* _Information given_:
# # #
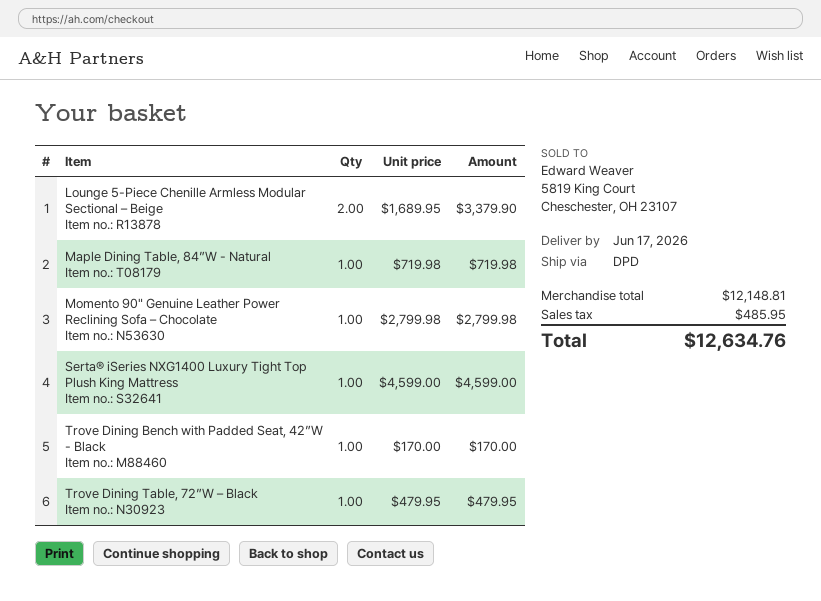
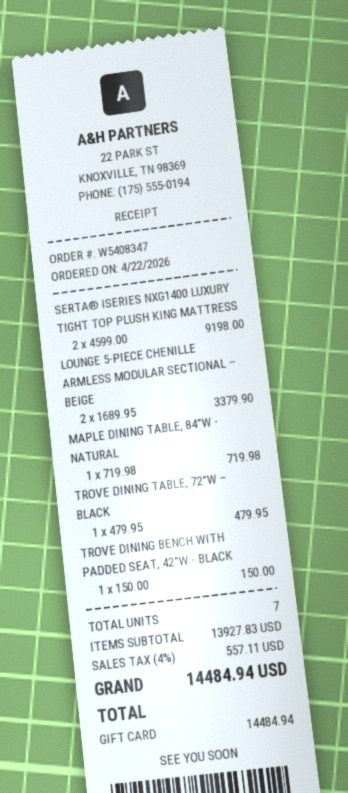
Momento 90" Genuine Leather Power Reclining Sofa – Chocolate: 1 x 2799.98 = 2799.98 -> none
Serta® iSeries NXG1400 Luxury Tight Top Plush King Mattress: 1 x 4599.00 = 4599.00 -> 2 x 4599.00 = 9198.00
Trove Dining Bench with Padded Seat, 42”W - Black: 1 x 170.00 = 170.00 -> 1 x 150.00 = 150.00
subtotal: 12148.81 -> 13927.83
tax: 485.95 -> 557.11
total: 12634.76 -> 14484.94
# # #
* _Description of the task_: From the first line to the last, retype the material exactly and exclude the pictures.

* _Solution for this problem_:
Momento 90" Genuine Leather Power Reclining Sofa – Chocolate: 1 x 2799.98 = 2799.98 -> none
Serta® iSeries NXG1400 Luxury Tight Top Plush King Mattress: 1 x 4599.00 = 4599.00 -> 2 x 4599.00 = 9198.00
Trove Dining Bench with Padded Seat, 42”W - Black: 1 x 170.00 = 170.00 -> 1 x 150.00 = 150.00
subtotal: 12148.81 -> 13927.83
tax: 485.95 -> 557.11
total: 12634.76 -> 14484.94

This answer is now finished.